ALBERTO VILLAR CAMPOS / @betovillarc
En Lima, una ciudad donde los negocios se asientan cada vez más en enormes galerías, Juan Quispe ha decidido llevar la contraria. Diariamente, este huancaíno octogenario camina por calles y jirones y atraviesa distritos desde muy temprano en busca de clientes. Tiene un silbato, carga un aparato compuesto por una gran llanta, una rueda más pequeña y varillas de metal pintadas de verde, y también ropas viejas que pierden color con fuerza, sobre todo en el verano.

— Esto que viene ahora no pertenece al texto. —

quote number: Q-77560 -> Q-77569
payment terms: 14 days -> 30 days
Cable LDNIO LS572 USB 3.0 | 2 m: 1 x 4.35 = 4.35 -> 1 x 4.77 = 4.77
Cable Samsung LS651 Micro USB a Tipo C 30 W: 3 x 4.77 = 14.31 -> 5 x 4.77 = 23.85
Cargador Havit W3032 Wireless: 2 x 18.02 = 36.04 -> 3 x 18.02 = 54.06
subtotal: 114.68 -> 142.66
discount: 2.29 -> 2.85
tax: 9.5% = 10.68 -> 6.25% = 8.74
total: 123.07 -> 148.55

Aunque aparentemente en extinción, el suyo es uno de esos negocios que se resiste a morir. Quispe es un afilador de cuchillos que recorre la ciudad, día tras día, desde 1971. Con su trabajo asegura haber sacado adelante a sus dos hijos uno de ellos quien estudia actualmente en la universidad.
“A veces puedo ganar hasta 80 soles diarios, pero otros días apenas llego a los 20”, dice este hombre menudo, quemado por el sol y de frases cortas. La ruta que sigue a diario es indistinta, casi un juego de azar: un día puede atravesar San Isidro y el otro, ir por San Roque, en Surco, o por La Bolichera. Dice con orgullo que no son solo las amas de casa las que lo buscan, sino también los restaurantes de todo tipo que ven en su tradicional oficio una manera digna de vivir.

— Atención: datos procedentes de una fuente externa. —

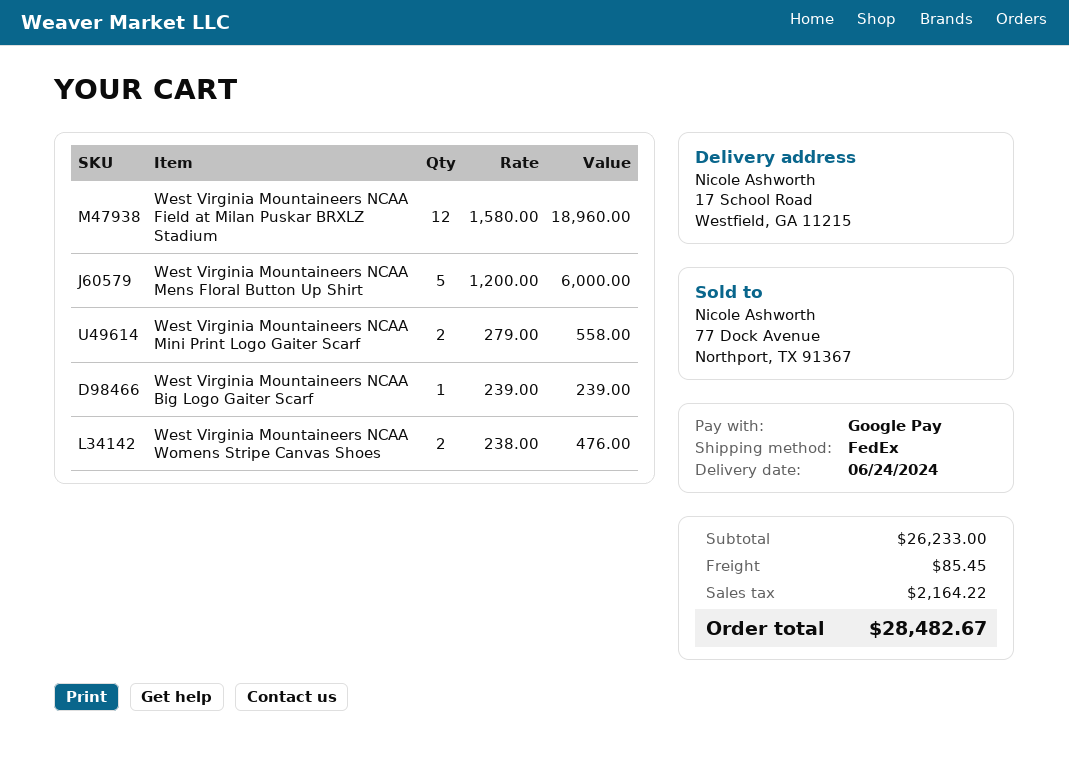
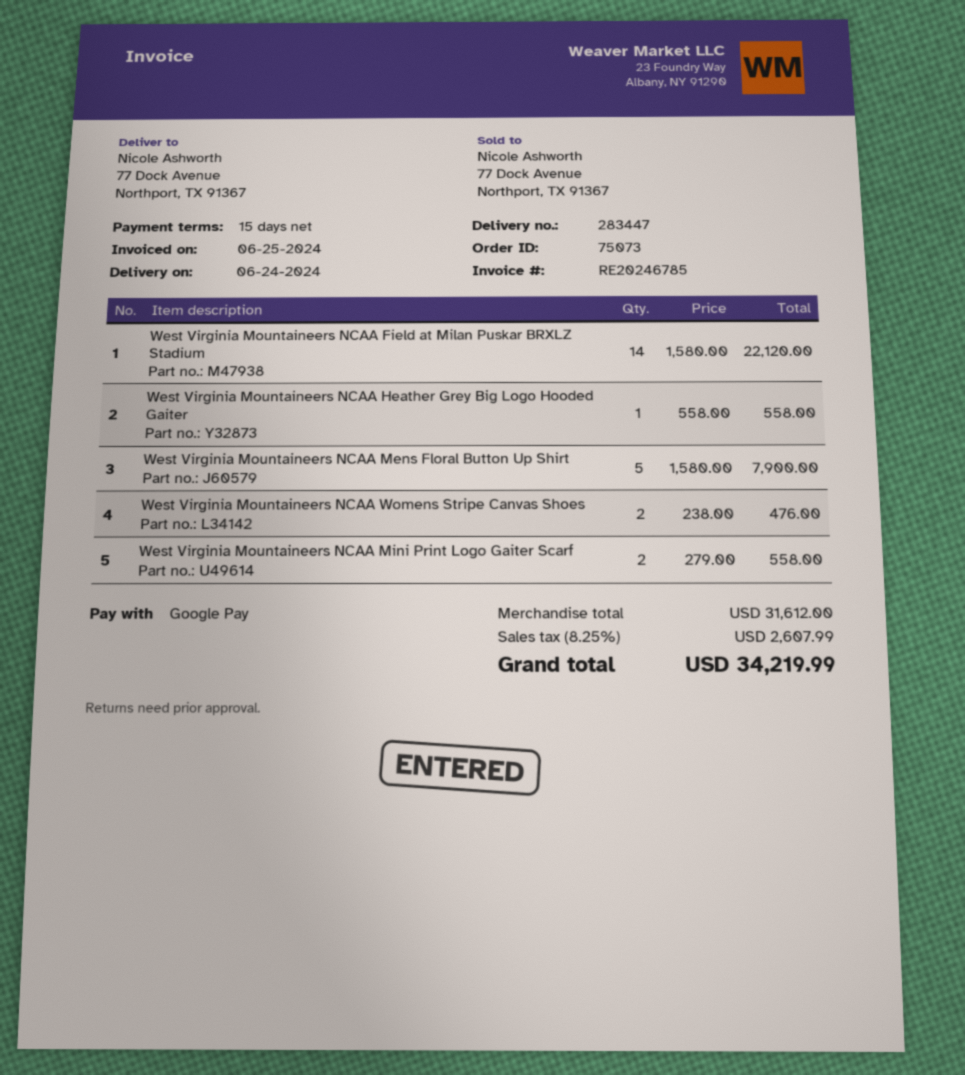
ship to: 17 School Road, Westfield, GA 11215 -> 77 Dock Avenue, Northport, TX 91367
West Virginia Mountaineers NCAA Field at Milan Puskar BRXLZ Stadium: 12 x 1580.00 = 18960.00 -> 14 x 1580.00 = 22120.00
West Virginia Mountaineers NCAA Mens Floral Button Up Shirt: 5 x 1200.00 = 6000.00 -> 5 x 1580.00 = 7900.00
West Virginia Mountaineers NCAA Big Logo Gaiter Scarf: 1 x 239.00 = 239.00 -> none
West Virginia Mountaineers NCAA Heather Grey Big Logo Hooded Gaiter: none -> 1 x 558.00 = 558.00
subtotal: 26233.00 -> 31612.00
shipping: 85.45 -> none
tax: 2164.22 -> 2607.99
total: 28482.67 -> 34219.99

Consciente de que su trabajo lucha por no extinguirse, Quispe ha decidido no solo usar su máquina para ganar dinero: ahora también arregla ollas y puede trabajar el jardín de quien se lo pida.
La máquina afiladora con la que actualmente trabaja la mandó a hacer tres años atrás, y la piedra con la que deja los cuchillos y tijeras listos para trozar lo que sea debe cambiarla regularmente. “¡Cuántas máquinas habré cambiado en mi vida!”, dice el huancaíno. Y sonríe con el recuerdo casi vivo.